A girl's choice...

I don't necessarily know in advance what exactly I am going to write about in this post, but there has been a certain topic in my mind for past couple of weeks. It's a discussion about coming to a time or age when you have to make a choice. It has been and still is one of the most difficult topics for me throughout most of my adult life - to perform and to talk about! 


Let me elaborate!!!


As I probably mentioned in a previous post, when I started karate at the age of 18, I was currently a student at the university. My main studies was music and piano performance. Needless to say, the combination of the two was a sight of wonder and awe for the majority of people around me (including my fellow karateka). The first time I ever wondered "oh wait, how am I going to survive the coming exam for piano?" I was already deep in the keiko pit and it was incredibly difficult to get detached from it. That meant that I had to choose for the first time, seriously, to skip a couple of keiko sessions to stay longer at home or uni to practise the piano. My practise sessions were not -at that time- as serious or long as they should have been. So, the choice fell between extra hours of keiko and extra practise. I felt that, by cutting keiko hours, I wouldn't be "ready" for my black belt exam. In fact, it was mostly for my own satisfaction of being always there and available to my dojo that I kind of forgot my other responsibilities. 

So, I sat down and had a discussion with my sensei about choices.
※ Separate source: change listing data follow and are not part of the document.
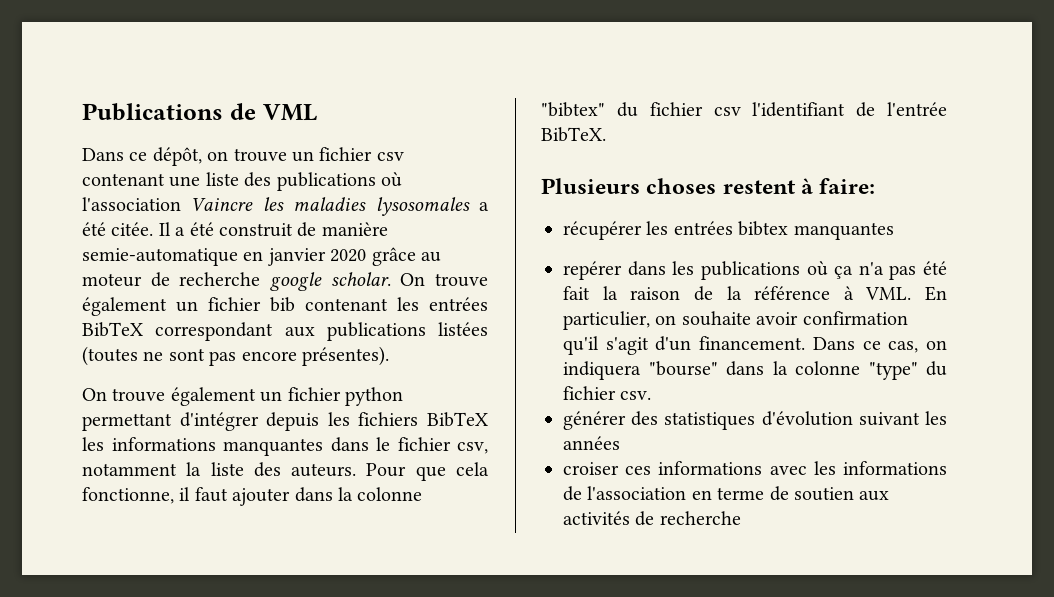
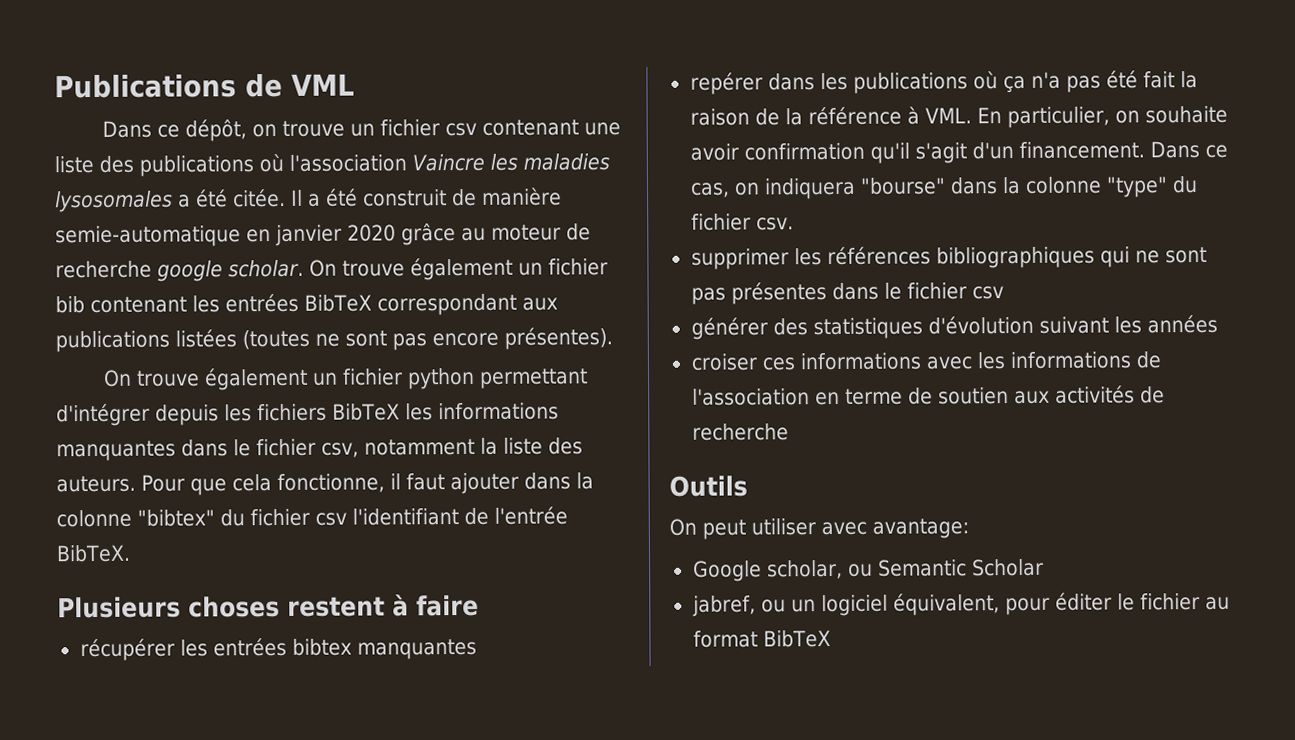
[819,178,876,194] faire: -> [416,594,479,617] faire
(652, 395) none -> [690,246,1207,270] [690,282,1004,305] // supprimer les références bibliographiques qui ne sont pas présentes dans le fichier csv
(741, 518) none -> [669,475,748,497] [669,518,969,540] [692,558,1044,582] [691,592,1230,617] [692,630,831,648] // Outils // On peut utiliser avec avantage: // Google scholar, ou Semantic Scholar // jabref, ou un logiciel équivalent, pour éditer le fichier au format BibTeX

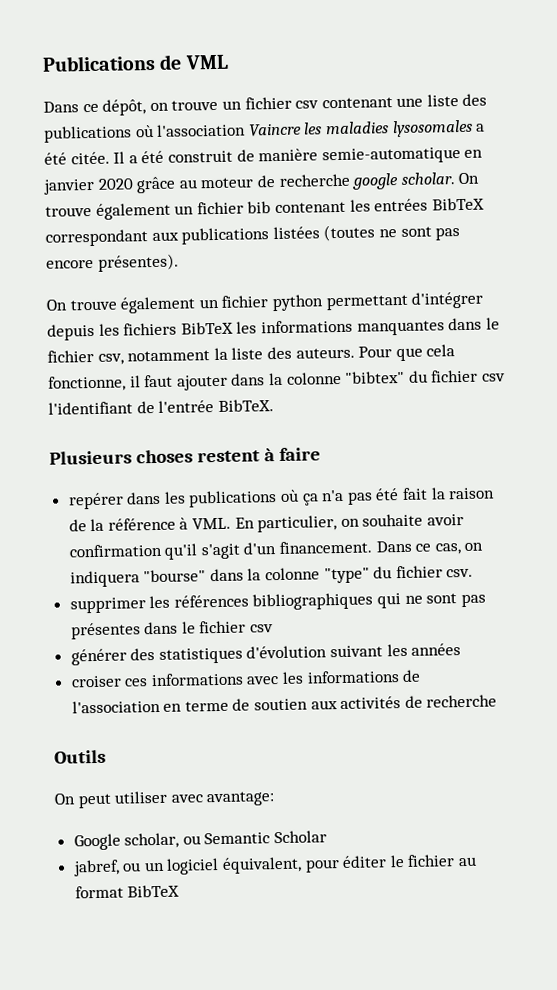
[79,637,477,662] // récupérer les entrées bibtex manquantes -> (321, 454) none

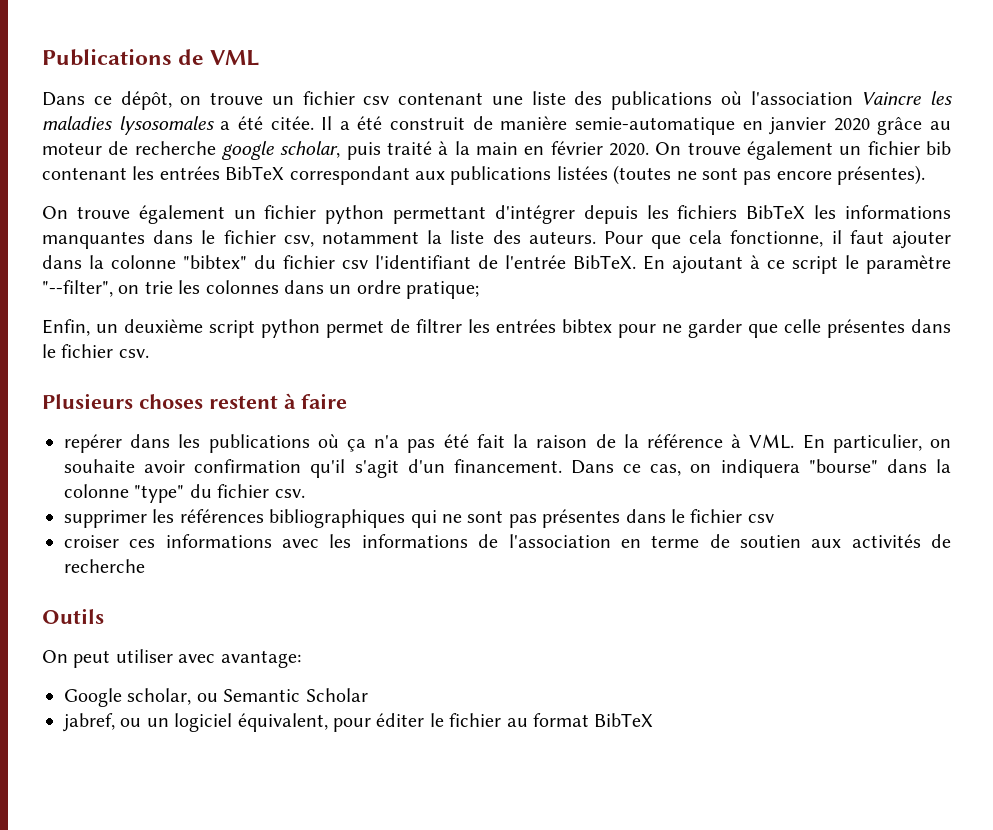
[400,172,455,185] scholar. -> [280,141,649,160] scholar, puis traité à la main en février 2020.
(274, 405) none -> [643,255,951,274] [42,280,480,299] [42,319,951,338] [42,344,149,358] En ajoutant à ce script le paramètre "--filter", on trie les colonnes dans un ordre pratique; // Enfin, un deuxième script python permet de filtrer les entrées bibtex pour ne garder que celle présentes dans le fichier csv.
[70,643,462,666] // générer des statistiques d'évolution suivant les années -> (774, 518) none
My question was: "can I be good in both piano and karate, with the effort that I am currently putting"? His answer was a devastating "No!". It pierced like a knife (or sai, haha inside joke!!!). Like, why, why can't I do my best and be good in my studies and concerts AND karate? His answer was simple: you can't be perfect in two things. At some point in your life you have to choose what you will give more importance to. You can be ok good in many fields, but if you truly want to be exceptional in something, you have to give your heart and soul to it. There's no other way or a discount. So, no, you can't be exceptionally good in piano AND karate, at least not at the same time, because both require equal amounts of energy and time. 

That was a wake-up call. That felt so painful back then, but it opened up my mind to see that this was a moment to ask myself what was -or should be- important to me at that phase of my life. I had to think reasonably and responsibly and weigh those two choices. Of course I loved karate and didn't want to miss out on any opportunity to get better and learn something new (oooh that competition between younglings, who would learn the new kata first and brag to the others!!! Yes we did that too!!!). But, wasn't piano supposed to be my main focus? Wasn't music the reason I actually got to know about the karate club in the uni? I really had to give my best to it, it was my future, it was my job, I owed that much to myself for all the time I spent practising it. And from a reasonable point of view, the choice should be obvious, really. But it still felt almost impossible to not pack my gi and go to the dojo for a couple of weeks. 

The result was rewarding, though! It proved to me that I couldn't and shouldn't have taken that concert light-heartedly. There have to be sacrifices in order to succeed. And so, it has happened, for the first time in my life. I felt the mental struggle to change my routine and sacrifice what I loved doing in order to do what I had to do. I had to feel the weight of responsibility. It was a big lesson, one I still cherish and I always remember and go back to in times of doubt. I remember the day we sat down and had the discussion with my sensei as if it was last week. Its impact was that big that I always recall it in the times that I find myself facing similar crossroads. But the lesson is that if anyone wants to be the best in something, they can't achieve it if they don't take it seriously. Sometimes we sacrifice one thing, some other times an other. There must be balance in life and we must embrace it! 

Fast forward many years later, when I am already in Belgium, met my future (current) sensei and got super excited about joining the whole new (for me) world of iaido. And, all of a sudden, even though I keep my keiko on a regular basis, I find myself in the same crossroads: having to choose between keiko and, you know, taking my master studies more seriously. Of course, being older and having gone already through that once before, the choice was made faster and more efficiently. But the result was more radical. I had to completely quit for quite a long time and, even though one part of me regrets it terribly and the other part knows that there were also other reasons that kept me from going back, I still have to admit that it was the right choice, at least for that time being.

Making choices is a recurring event that, through one's adulthood, we keep encountering more and more often. I learned to accept and even expect it, since the amount of crossroads and the choices that still have to make become more serious as time goes by. Once it was going to keiko or preparing a concert, then it became going to keiko and graduating from my master, in the future it might be going to keiko and starting or taking care of family. The choices remain, but by growing through these experiences, it kind of makes the procedure slightly less painful every time, if we resort to reason. 

I can't wait to see what the future holds for me and what kind of choices I will have to make! As long as it doesn't keep on asking me to choose between something and my keiko. In any case, let's not forget, in the end the decision is ours only and, no matter what, we should always try and find balance!